Paul McGinley’s new book, Salthill - A History, Part 1, begins with a most informative historic timeline, taking the reader from 1557 to 1901. Early documents were sparse but in 1797, a French traveller “wrote of young damsels going to refresh their charms in the sea about two miles from the city”.
In 1828, we are told “there will be forty or fifty neat lodges along the sea-shore - where there were but two or three a few years since”, while in 1851 “Dr Gray’s Baths opened at the bottom of what was later to be called King’s Hill”. From then on, Salthill’s destiny as a tourist resort was inevitable.
Initially, the home of small tenant farmers and fishermen, Salthill developed slowly, first as a resort where people from Galway city and its environs came to take in the fresh air, or go swimming, and where the local gentry built bathing lodges near the seashore, giving them exclusive access to the sea and its pleasures.

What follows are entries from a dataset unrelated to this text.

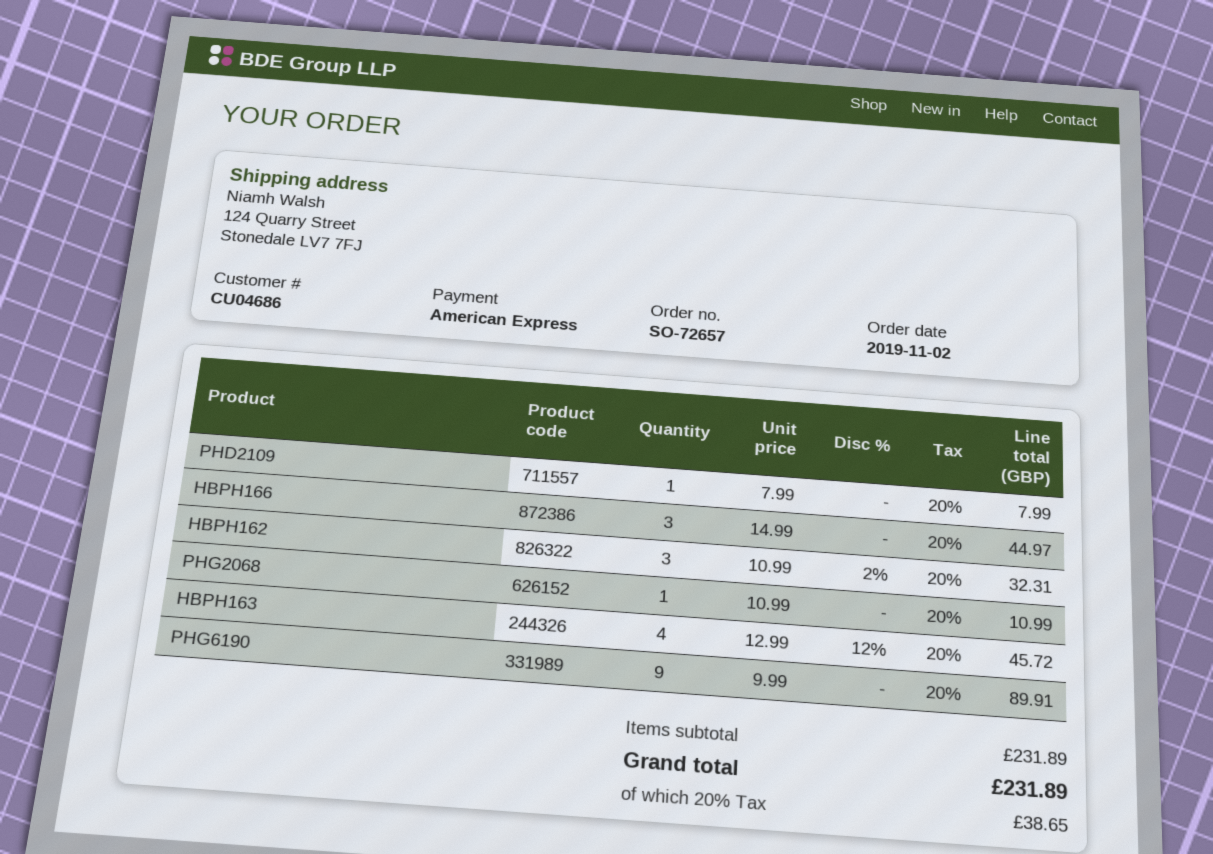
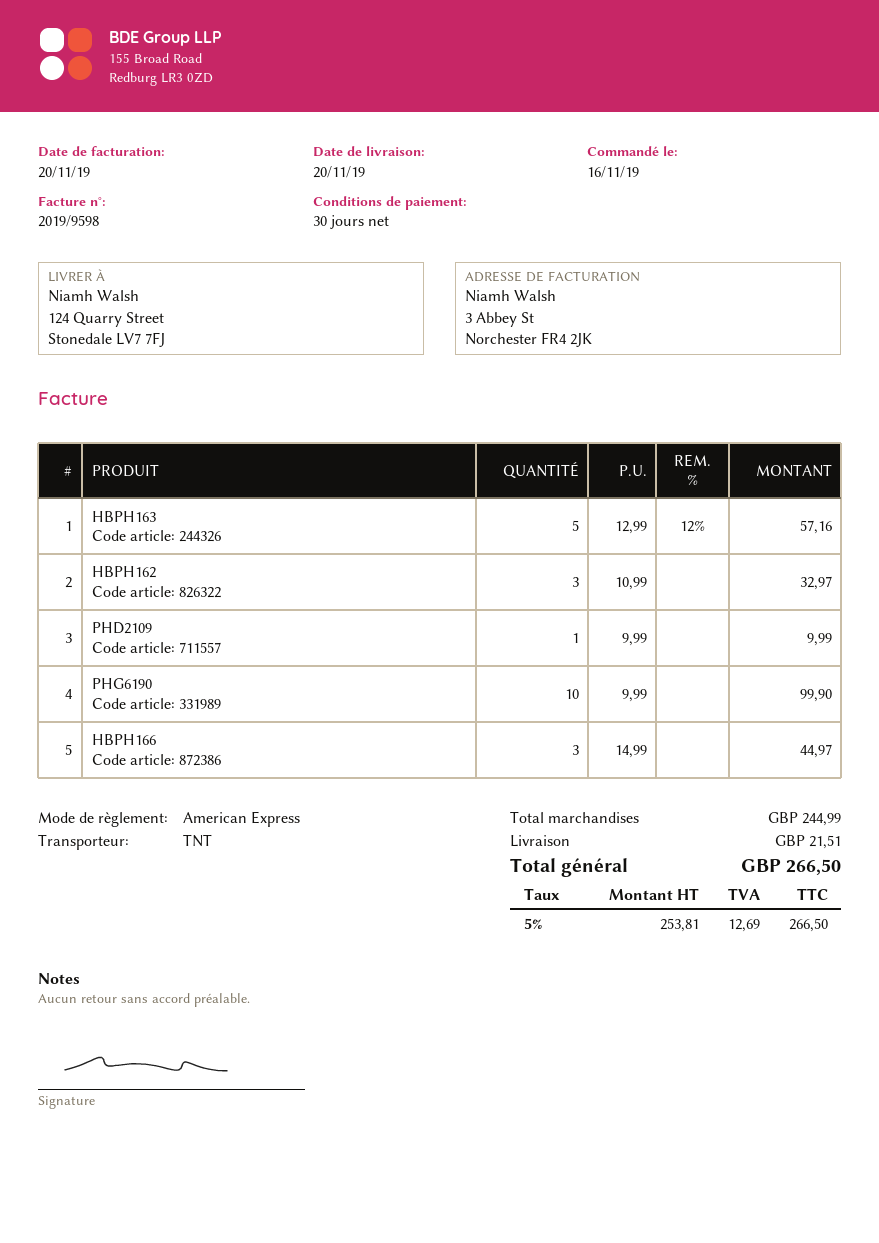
order date: 2019-11-02 -> 2019-11-16
PHD2109: 1 x 7.99 = 7.99 -> 1 x 9.99 = 9.99
HBPH162: 3 x 10.99 - 2% = 32.31 -> 3 x 10.99 = 32.97
PHG2068: 1 x 10.99 = 10.99 -> none
HBPH163: 4 x 12.99 - 12% = 45.72 -> 5 x 12.99 - 12% = 57.16
PHG6190: 9 x 9.99 = 89.91 -> 10 x 9.99 = 99.90
subtotal: 231.89 -> 244.99
shipping: none -> 21.51
tax: 20% = 38.65 -> 5% = 12.69
total: 231.89 -> 266.50

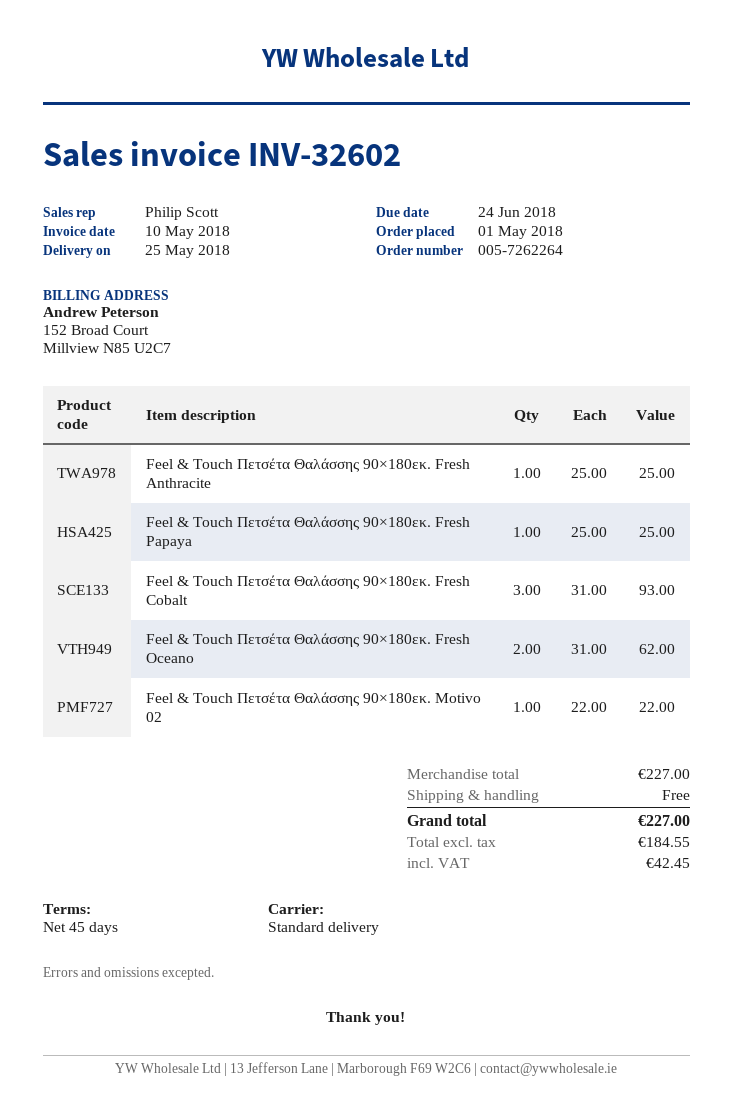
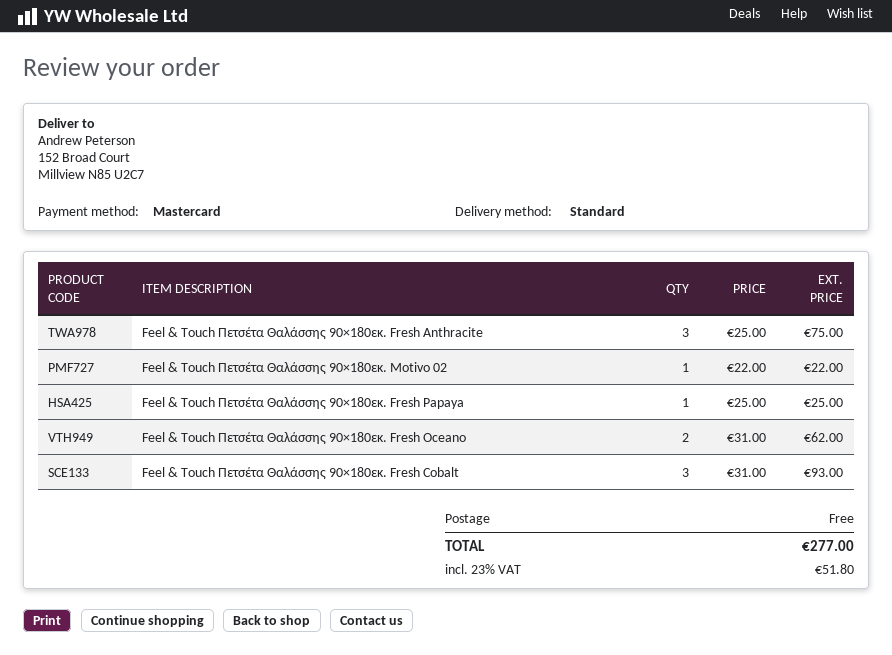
Feel & Touch Πετσέτα Θαλάσσης 90×180εκ. Fresh Anthracite: 1 x 25.00 = 25.00 -> 3 x 25.00 = 75.00
tax: 42.45 -> 51.80
total: 227.00 -> 277.00

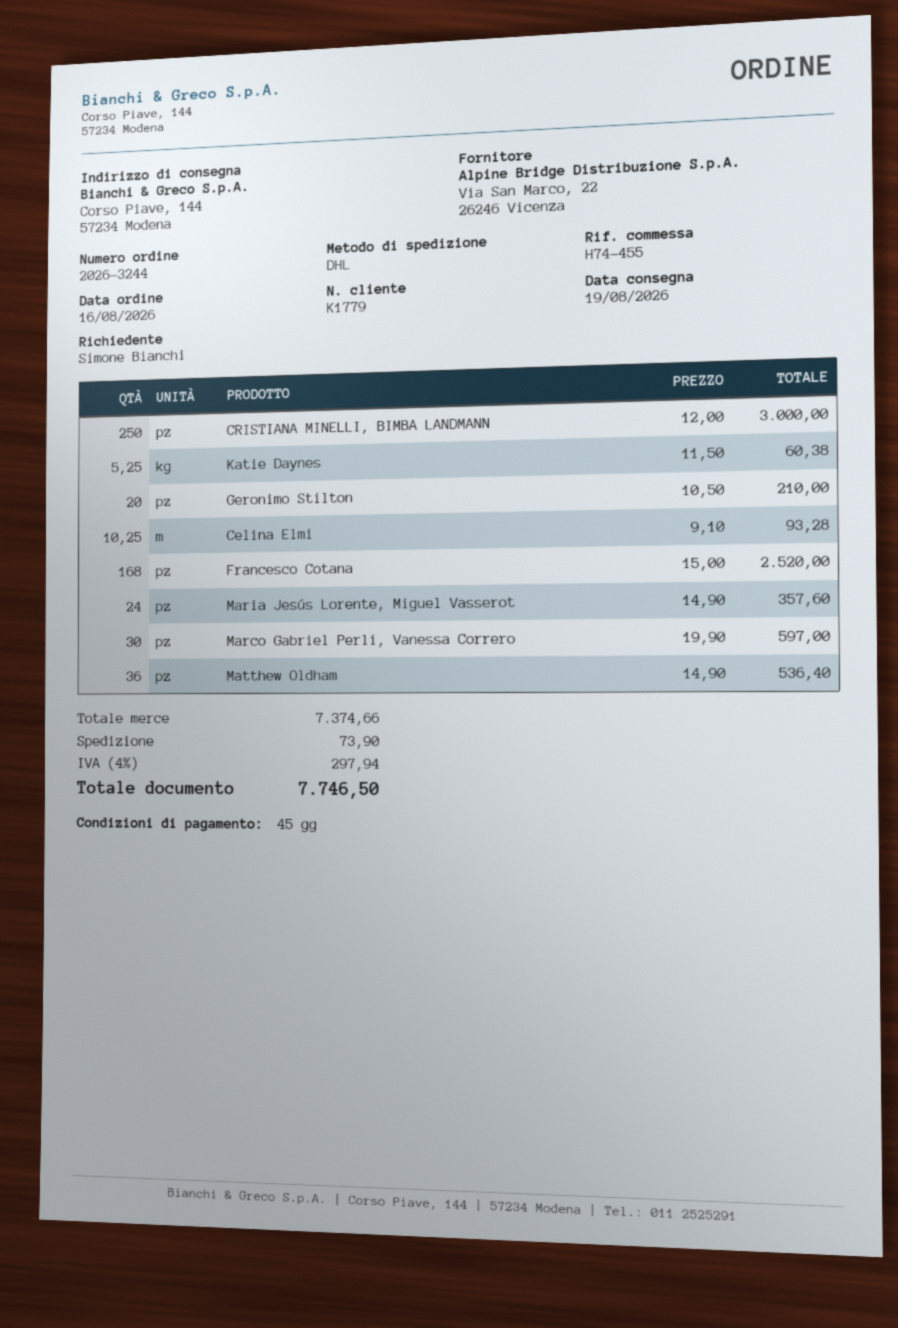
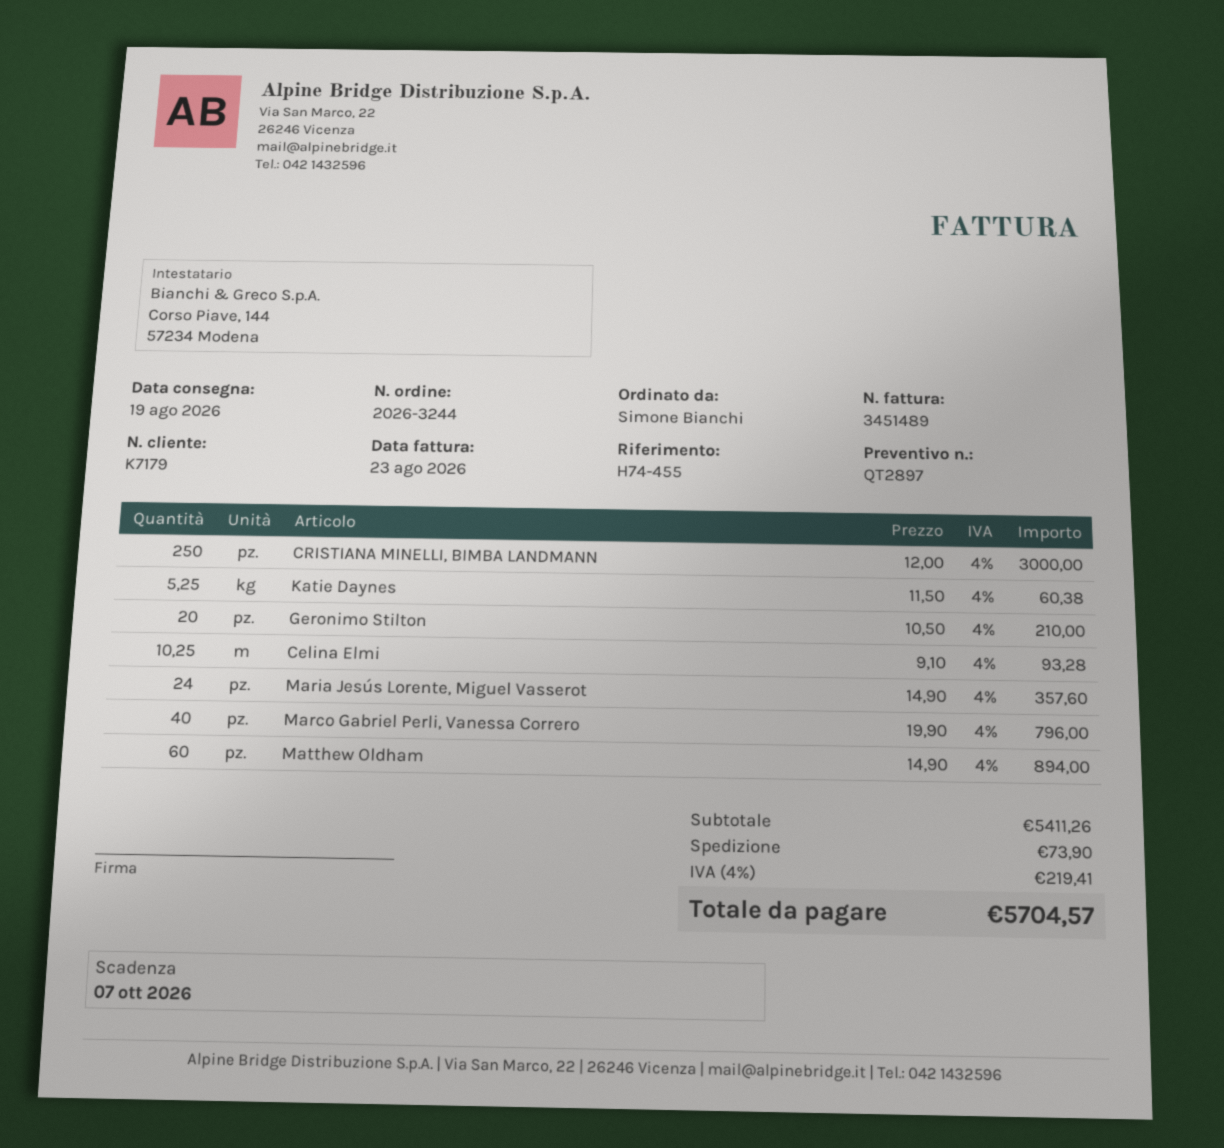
customer number: K1779 -> K7179
Francesco Cotana: 168 x 15.00 = 2520.00 -> none
Marco Gabriel Perli, Vanessa Correro: 30 x 19.90 = 597.00 -> 40 x 19.90 = 796.00
Matthew Oldham: 36 x 14.90 = 536.40 -> 60 x 14.90 = 894.00
subtotal: 7374.66 -> 5411.26
tax: 4% = 297.94 -> 4% = 219.41
total: 7746.50 -> 5704.57

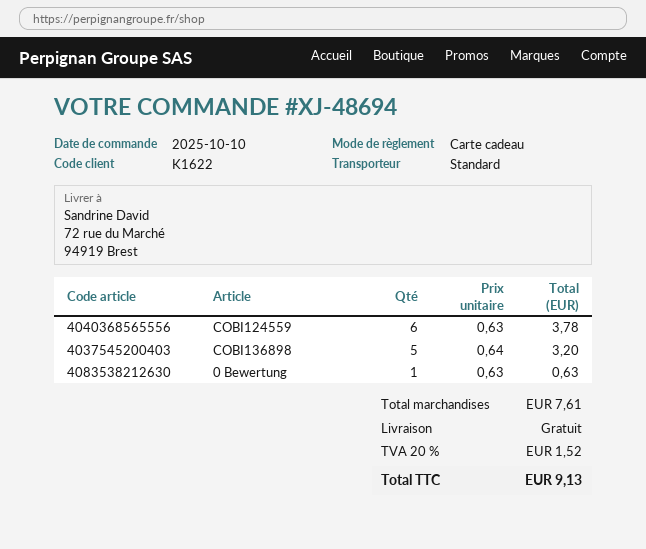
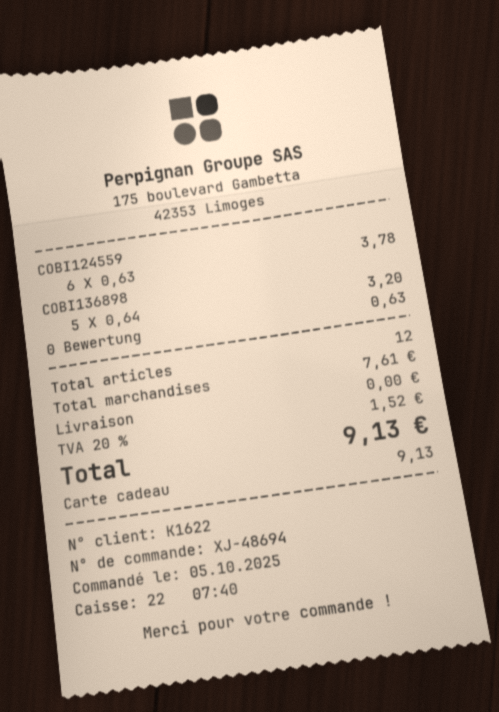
order date: 2025-10-10 -> 2025-10-05

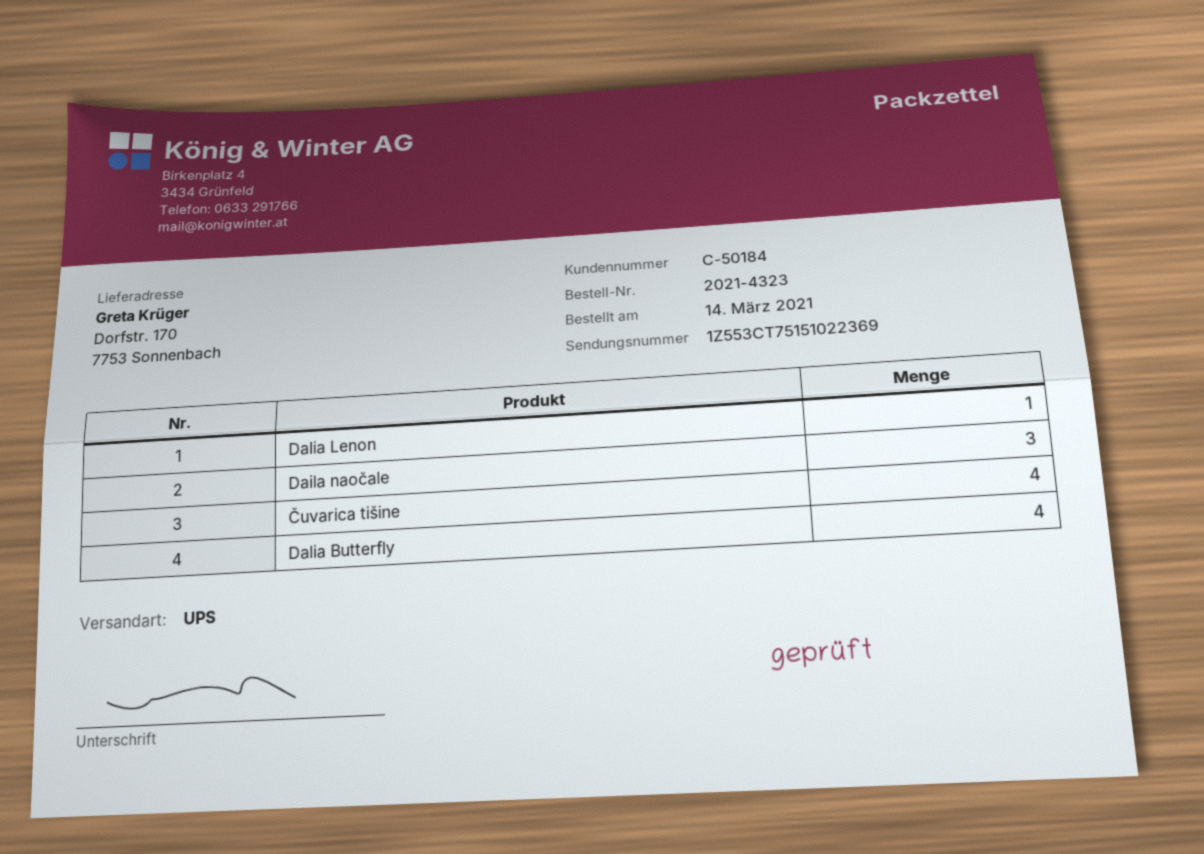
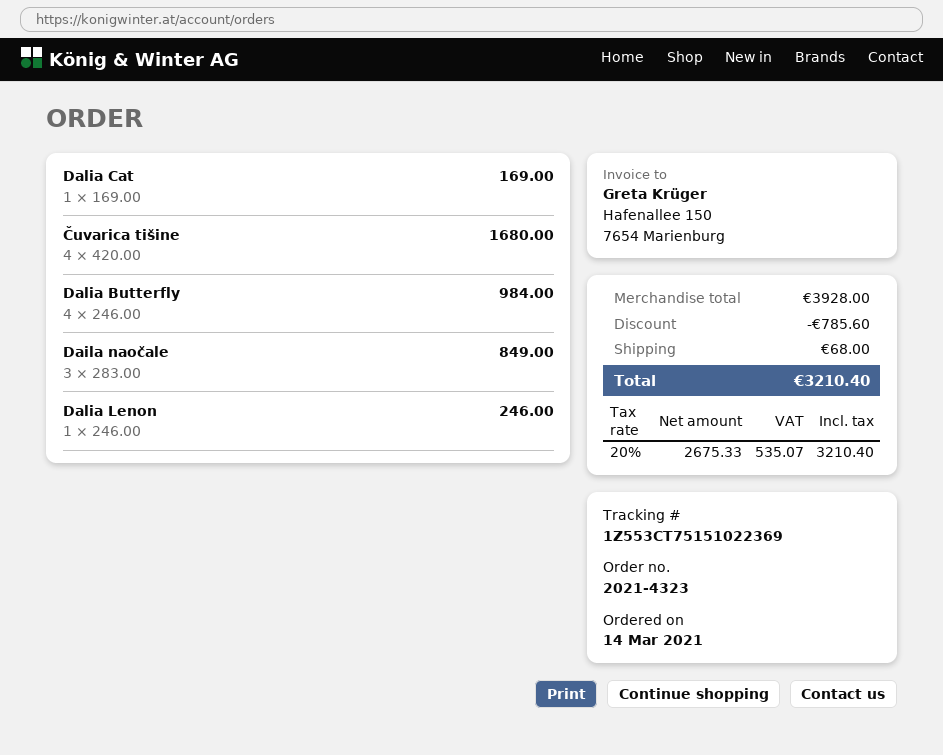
Dalia Cat: none -> 1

In essence the book is the story of Salthill’s development as a major Irish tourist resort in the century following the Great Famine. It is a narrative interspersed with countless asides, some of which have little or nothing to do with Galway itself, but which are informative of the realities of life at several levels of Galway society, particularity at the turn of the 19th and 20th centuries.
The book gathers pace as the modern Salthill emerges with the building of the Eglinton Hotel; the improvement of transport between Dublin and Galway, and between Eyre Square and Salthill itself; the advent of the railway system and horse and tram service; the increase of small hotels; and the growth in attractions such as Tofts Amusements, all adding to the village’s reputation as an attractive tourist resort.
With the buildings came the characters who built or developed them. Amongst these were two formidable women. Florence Toft of Toft’s Amusements became embroiled in a prolonged High Court battle as not all the residents in the vicinity of Salthill Park welcomed the hurdy gurdy of Toft’s Amusements during the summer months. While she eventually lost the case, she survived by moving the amusements indoors, and those doors are still open. Another formidable lady was Susan Emerson who became manager of the Eglinton Hotel in 1929. She won a Galway Corporation Seat in 1942 and subsequently played a major role in the development of Salthill as a thriving resort.
A personal favourite is one Andrew King whose King’s Baths were at the bottom of the hill that rises towards Salthill, and who lent his name to Kingshill. King was a wheeler dealer and made several court appearances on charges, including permitting three pigs to wander at upper Dominick Street, for which he was fined the sum of one penny.